The ShinyHunters extortion group has leaked data from 13.5 million McGraw Hill user accounts, according to Bleeping Computer. The data was stolen after breaching the company’s Salesforce environment.
Founded in 1909, McGraw Hill is a leading global educational publisher with annual revenue of $2.2 billion, which provides education content and solutions for PreK–12, higher education, and professional learning.
The company confirmed ShinyHunters’ breach claims. The statement indicates that the threat actors exploited a misconfiguration in the compromised Salesforce environment and that the incident didn’t affect its Salesforce accounts, courseware, customer databases, or internal systems.
The threat actor claims to hold 45 million Salesforce records containing personally identifiable information (PII), according to The Register.
To gain an insight into the cyber-event, Digital Journal has heard from Ross Filipek, CISO at Corsica Technologies.
Filipek begins by explaining the attack: “McGraw-Hill says attackers abused a Salesforce misconfiguration to access a limited, “non-sensitive” dataset, while ShinyHunters is publicly claiming far more, including tens of millions of Salesforce records with personally identifiable information.”

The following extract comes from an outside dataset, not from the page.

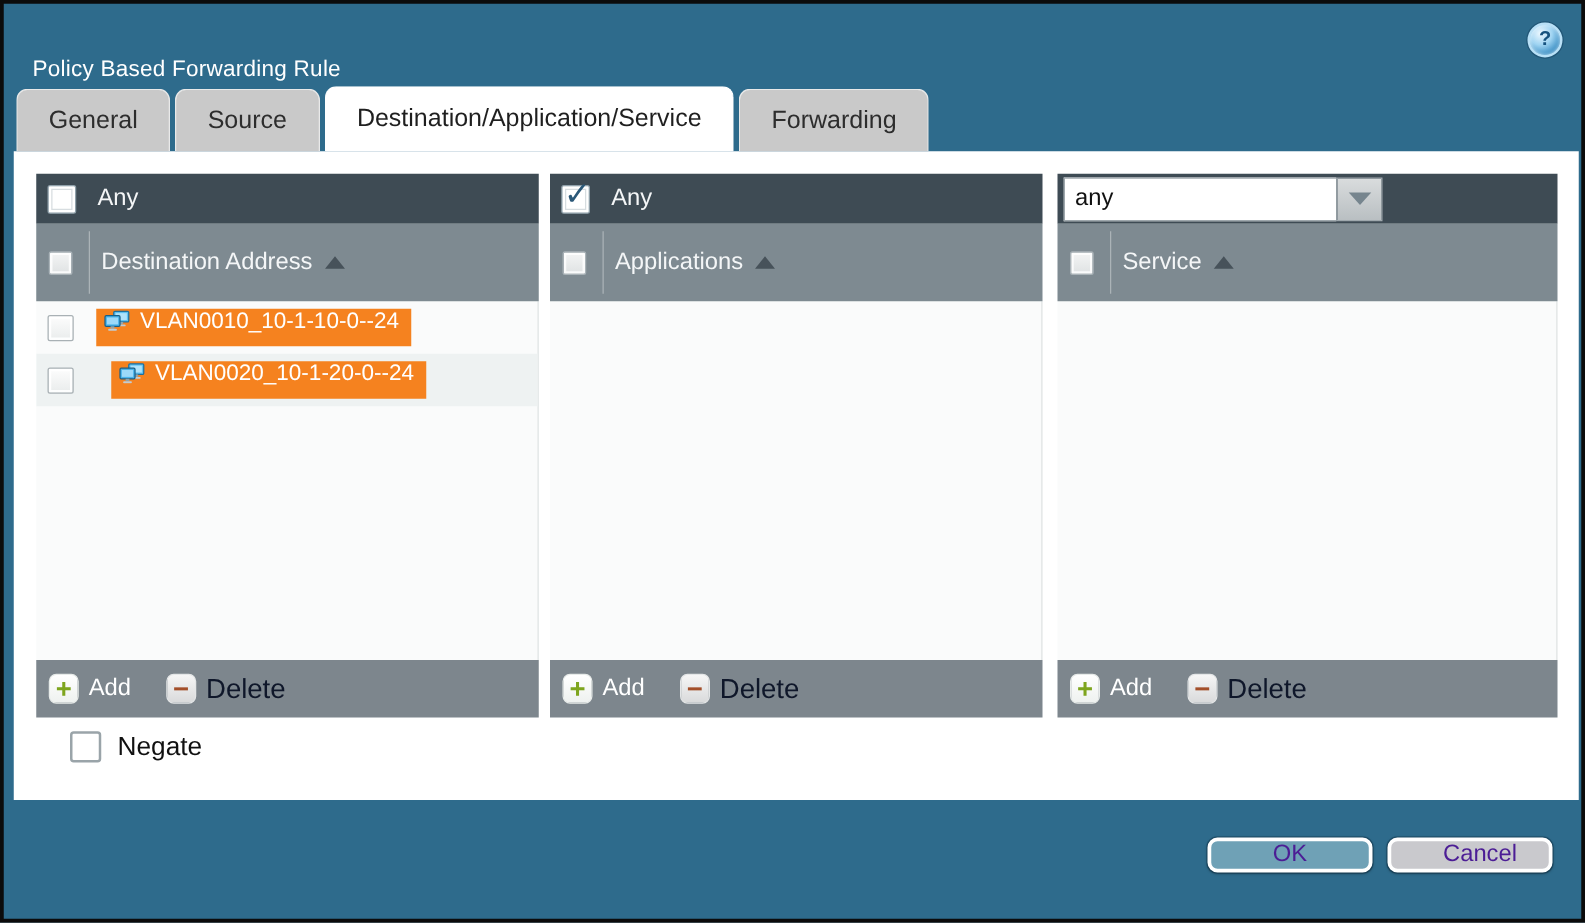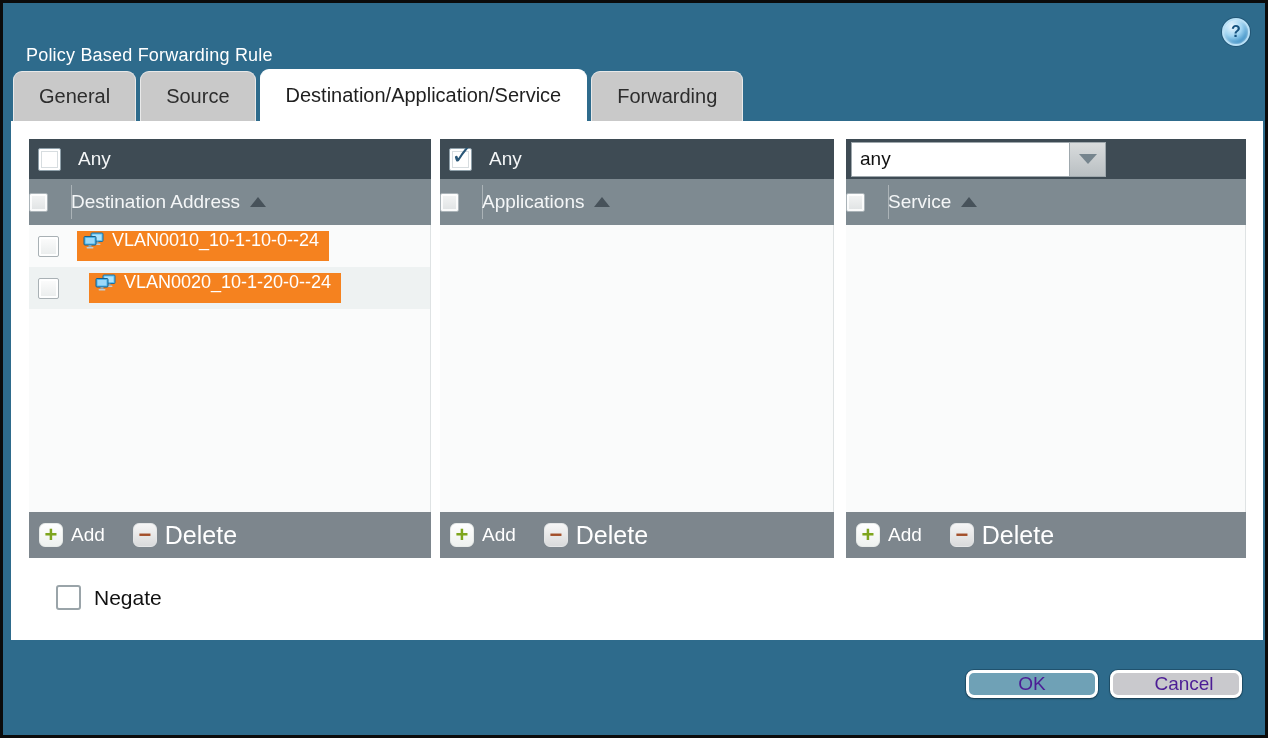"Destination Address" .sub-header { height: 46px -> 62px; padding-left: none -> 10px }
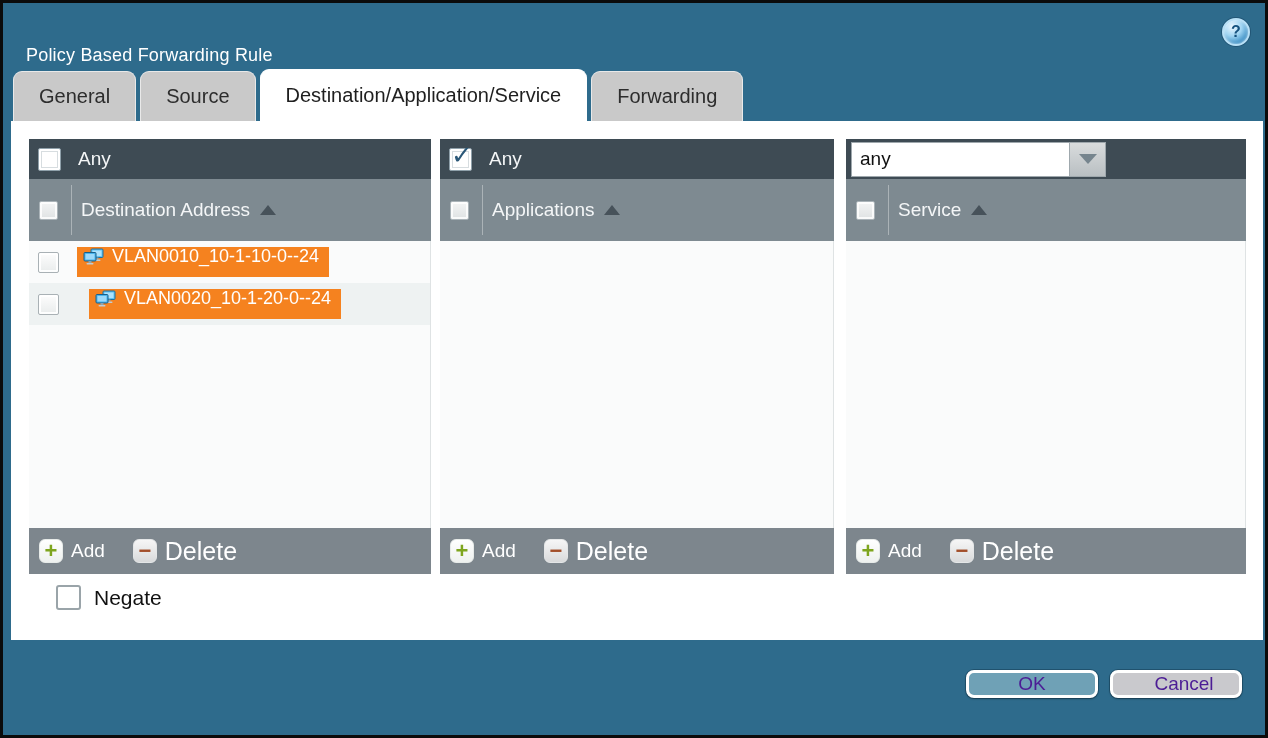"Delete" .tb-delete-label { color: #ffffff -> #0f172a; font-size: 25px -> 22px }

As to the important of the theft, Filipek explains: “In an education context, even “boring” CRM-style data can be rocket fuel: staff and faculty directories, emails, roles, support case notes, school or district identifiers, and contact records can be stitched into high-confidence phishing and account-takeover campaigns.”
Turning his attention to the attacker, Filipek’s profile begins: ShinyHunters has no shortage of options for potential follow-up campaigns. They can target instructors with convincingly branded messages, pivot into downstream tools, and even impersonate trusted contacts to push payment redirection or harvest credentials.”
Expanding on the damage potential, Filipek says: “For students and families, the fallout can range from identity fraud attempts to harassment and doxxing, plus the quieter, longer-term damage of having educational affiliation and contact details circulating in criminal markets.”
In terms of the wider context, Filipek points out: “This situation feels eerily familiar. Last year’s PowerSchool breach demonstrated how attackers can monetize education data at scale through extortion. Both attacks exploited weak points in SaaS configurations and pressured the victims through a leak website with the goal of being paid a hefty ransom.”
Learning institutions are especially vulnerable: “Educational institutions and learning platforms should tighten their third-party and contractor access with least privilege access controls and strong multi-factor authentication.”
In terms of preventative advice, Filipek recommends: “Further, they should back that up with centralized, continuously managed monitoring and response plus automated configuration and vulnerability governance to eliminate risky access paths and ensure misconfigurations are identified, prioritized, and remediated quickly, before attackers can turn them into leverage.”